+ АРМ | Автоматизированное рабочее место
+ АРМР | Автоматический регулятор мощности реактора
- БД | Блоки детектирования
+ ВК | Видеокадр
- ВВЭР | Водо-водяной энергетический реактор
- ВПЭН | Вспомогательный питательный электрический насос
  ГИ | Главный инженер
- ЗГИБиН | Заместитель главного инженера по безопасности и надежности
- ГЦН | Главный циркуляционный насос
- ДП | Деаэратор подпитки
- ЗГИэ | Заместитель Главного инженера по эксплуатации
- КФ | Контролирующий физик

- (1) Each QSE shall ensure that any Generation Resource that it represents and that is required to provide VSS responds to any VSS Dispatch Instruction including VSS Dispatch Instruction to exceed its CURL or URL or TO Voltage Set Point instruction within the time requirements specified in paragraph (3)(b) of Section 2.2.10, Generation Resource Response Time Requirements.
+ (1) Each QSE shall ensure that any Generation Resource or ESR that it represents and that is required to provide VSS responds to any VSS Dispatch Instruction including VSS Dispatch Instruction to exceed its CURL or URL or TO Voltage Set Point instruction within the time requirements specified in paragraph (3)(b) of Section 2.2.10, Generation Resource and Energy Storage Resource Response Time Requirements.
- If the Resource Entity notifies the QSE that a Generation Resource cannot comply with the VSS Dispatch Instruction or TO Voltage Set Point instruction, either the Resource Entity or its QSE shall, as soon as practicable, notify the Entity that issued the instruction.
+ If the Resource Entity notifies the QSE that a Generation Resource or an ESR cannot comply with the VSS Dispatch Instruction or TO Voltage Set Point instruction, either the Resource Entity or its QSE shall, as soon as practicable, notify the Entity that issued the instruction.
* * *
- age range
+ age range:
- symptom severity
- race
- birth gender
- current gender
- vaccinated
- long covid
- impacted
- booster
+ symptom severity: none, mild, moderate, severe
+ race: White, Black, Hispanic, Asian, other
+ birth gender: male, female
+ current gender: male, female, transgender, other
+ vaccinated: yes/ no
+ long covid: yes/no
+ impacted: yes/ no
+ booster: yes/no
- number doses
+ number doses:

■ WORK INSTRUCTIONS
The response should hold exactly the lines starting at the line with "Автоматизированное рабочее место" and ending at the line with "- КФ | Контролирующий физик", and no other line of the material above.

■ PROBLEM SOLUTION
+ АРМ | Автоматизированное рабочее место
+ АРМР | Автоматический регулятор мощности реактора
- БД | Блоки детектирования
+ ВК | Видеокадр
- ВВЭР | Водо-водяной энергетический реактор
- ВПЭН | Вспомогательный питательный электрический насос
  ГИ | Главный инженер
- ЗГИБиН | Заместитель главного инженера по безопасности и надежности
- ГЦН | Главный циркуляционный насос
- ДП | Деаэратор подпитки
- ЗГИэ | Заместитель Главного инженера по эксплуатации
- КФ | Контролирующий физик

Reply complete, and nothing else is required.